YOUR OBJECTIVE —
Without including the pictures, copy out every line below.

INFORMATION PROVIDED —
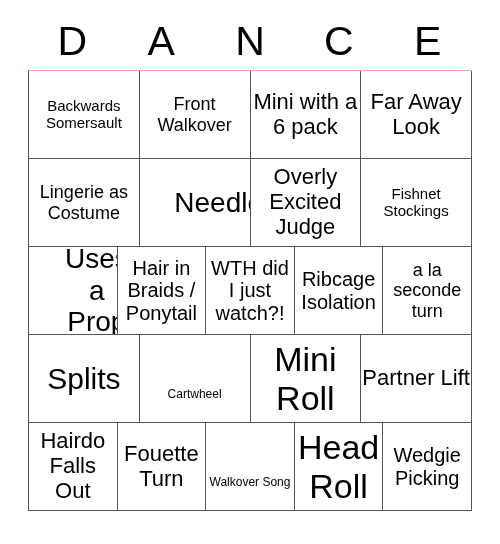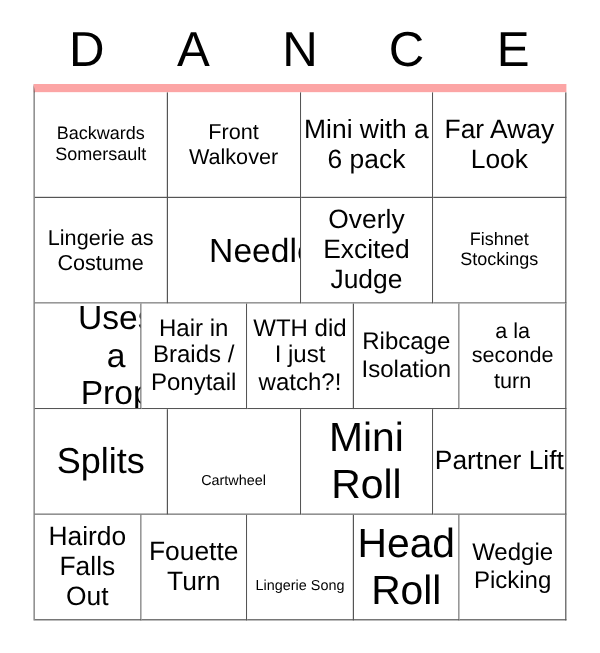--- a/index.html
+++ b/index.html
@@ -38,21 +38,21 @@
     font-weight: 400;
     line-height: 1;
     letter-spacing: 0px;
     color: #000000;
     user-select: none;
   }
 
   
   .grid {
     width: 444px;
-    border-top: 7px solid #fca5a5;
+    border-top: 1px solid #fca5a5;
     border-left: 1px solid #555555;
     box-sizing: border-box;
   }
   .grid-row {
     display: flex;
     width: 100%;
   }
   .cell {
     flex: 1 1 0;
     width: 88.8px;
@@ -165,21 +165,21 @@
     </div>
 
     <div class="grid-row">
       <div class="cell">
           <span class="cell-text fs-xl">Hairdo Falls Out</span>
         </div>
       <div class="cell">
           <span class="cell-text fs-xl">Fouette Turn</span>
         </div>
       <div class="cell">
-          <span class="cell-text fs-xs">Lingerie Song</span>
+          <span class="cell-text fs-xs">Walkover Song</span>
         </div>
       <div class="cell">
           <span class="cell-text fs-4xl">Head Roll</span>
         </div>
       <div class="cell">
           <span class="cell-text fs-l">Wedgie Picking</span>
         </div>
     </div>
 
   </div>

RESULT —
--- a/index.html
+++ b/index.html
@@ -38,21 +38,21 @@
     font-weight: 400;
     line-height: 1;
     letter-spacing: 0px;
     color: #000000;
     user-select: none;
   }
 
   
   .grid {
     width: 444px;
-    border-top: 7px solid #fca5a5;
+    border-top: 1px solid #fca5a5;
     border-left: 1px solid #555555;
     box-sizing: border-box;
   }
   .grid-row {
     display: flex;
     width: 100%;
   }
   .cell {
     flex: 1 1 0;
     width: 88.8px;
@@ -165,21 +165,21 @@
     </div>
 
     <div class="grid-row">
       <div class="cell">
           <span class="cell-text fs-xl">Hairdo Falls Out</span>
         </div>
       <div class="cell">
           <span class="cell-text fs-xl">Fouette Turn</span>
         </div>
       <div class="cell">
-          <span class="cell-text fs-xs">Lingerie Song</span>
+          <span class="cell-text fs-xs">Walkover Song</span>
         </div>
       <div class="cell">
           <span class="cell-text fs-4xl">Head Roll</span>
         </div>
       <div class="cell">
           <span class="cell-text fs-l">Wedgie Picking</span>
         </div>
     </div>
 
   </div>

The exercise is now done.